Pour la Commission, déjà, « l’objectif est que les plateformes en fassent davantage, notamment en mettant à niveau la détection automatique de contenus terroristes, en partageant les technologies et les outils concernés avec de plus petites entreprises et en utilisant pleinement la « base de données d’empreintes numériques » » (toutes ces citations sont des traductions libres de l’anglais).
3. Notons ici une légère évolution depuis notre dernière analyse concernant les risques pour la confidentialité de nos communications. Dans la version du règlement actée aujourd’hui par le Conseil de l’UE, le considérant 10 a été modifié et semble tenter d’exclure du champ d’application de ce texte les services de communications interpersonnelles : « Interpersonal communication services that enable direct interpersonal and interactive exchange of information between a finite number of persons, whereby the persons initiating or participating in the communication determine its recipient(s), are not in scope ».
Cette précision est toutefois particulièrement hasardeuse et n’a rien de rassurante. D’abord, la précision n’est nullement reprise à l’article 2 du règlement qui définit les différentes notions du texte. Surtout, cette précision n’est pas cohérente : les « service de communications interpersonnelles » sont déjà définis par le code européen des communications électroniques (article 2 et considérant 17), comme pouvant alors couvrir certains services de Cloud (où un nombre limité d’utilisateurs peuvent échanger des documents, typiquement). Pourtant, la version du règlement actée aujourd’hui indique explicitement s’appliquer aux services de Cloud, tout en prétendant ne pas s’appliquer aux communications interpersonnelles. La confusion est totale.

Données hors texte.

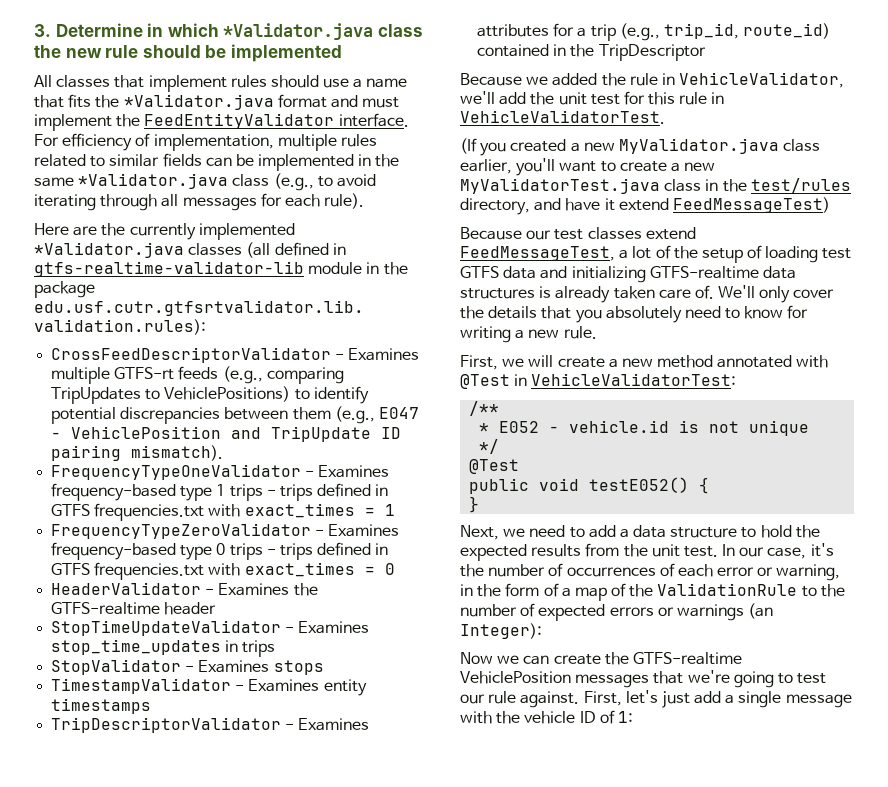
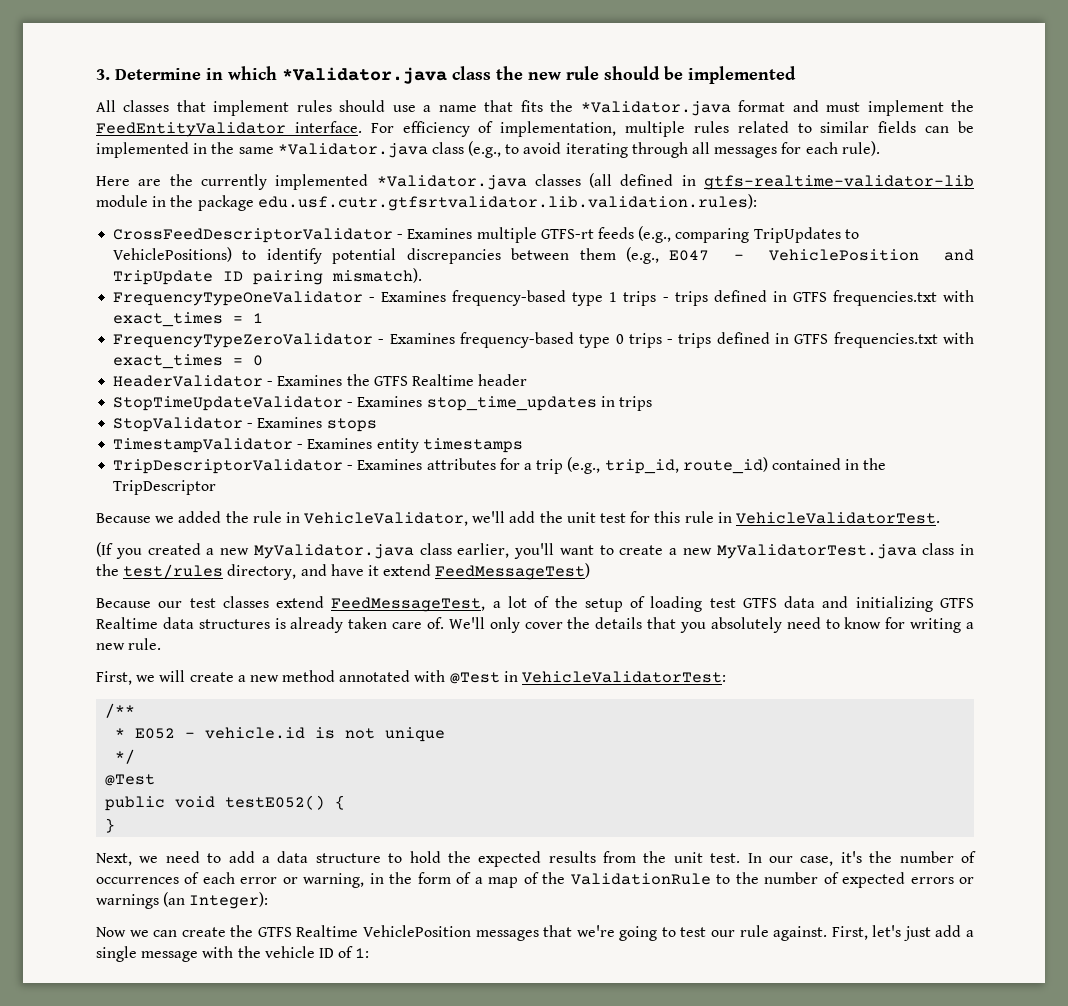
- HeaderValidator - Examines the GTFS-realtime header
+ HeaderValidator - Examines the GTFS Realtime header
- Because our test classes extend FeedMessageTest, a lot of the setup of loading test GTFS data and initializing GTFS-realtime data structures is already taken care of.
+ Because our test classes extend FeedMessageTest, a lot of the setup of loading test GTFS data and initializing GTFS Realtime data structures is already taken care of.
- Now we can create the GTFS-realtime VehiclePosition messages that we're going to test our rule against.
+ Now we can create the GTFS Realtime VehiclePosition messages that we're going to test our rule against.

4. En 2017, l’UNESCO publiait un rapport analysant 550 études publiées sur la question de la radicalisation en ligne. Le rapport conclut que « l’état actuel des preuves sur le lien entre Internet, les médias sociaux et la radicalisation violente est très limité et toujours pas conclusif » et qu’il n’y a « pas de preuves suffisantes pour conclure qu’il existe un lien de causalité entre la propagande extrémiste ou le recrutement sur les réseaux sociaux et la radicalisation violente des jeunes ». Le rapport souligne que « les tentatives pour empêcher la radicalisation des jeunes sur les aspects Internet n’ont pas prouvé leur efficacité mais, d’autre part, peuvent clairement nuire aux libertés en ligne, particulièrement la liberté d’expression » (notre traduction de l’anglais).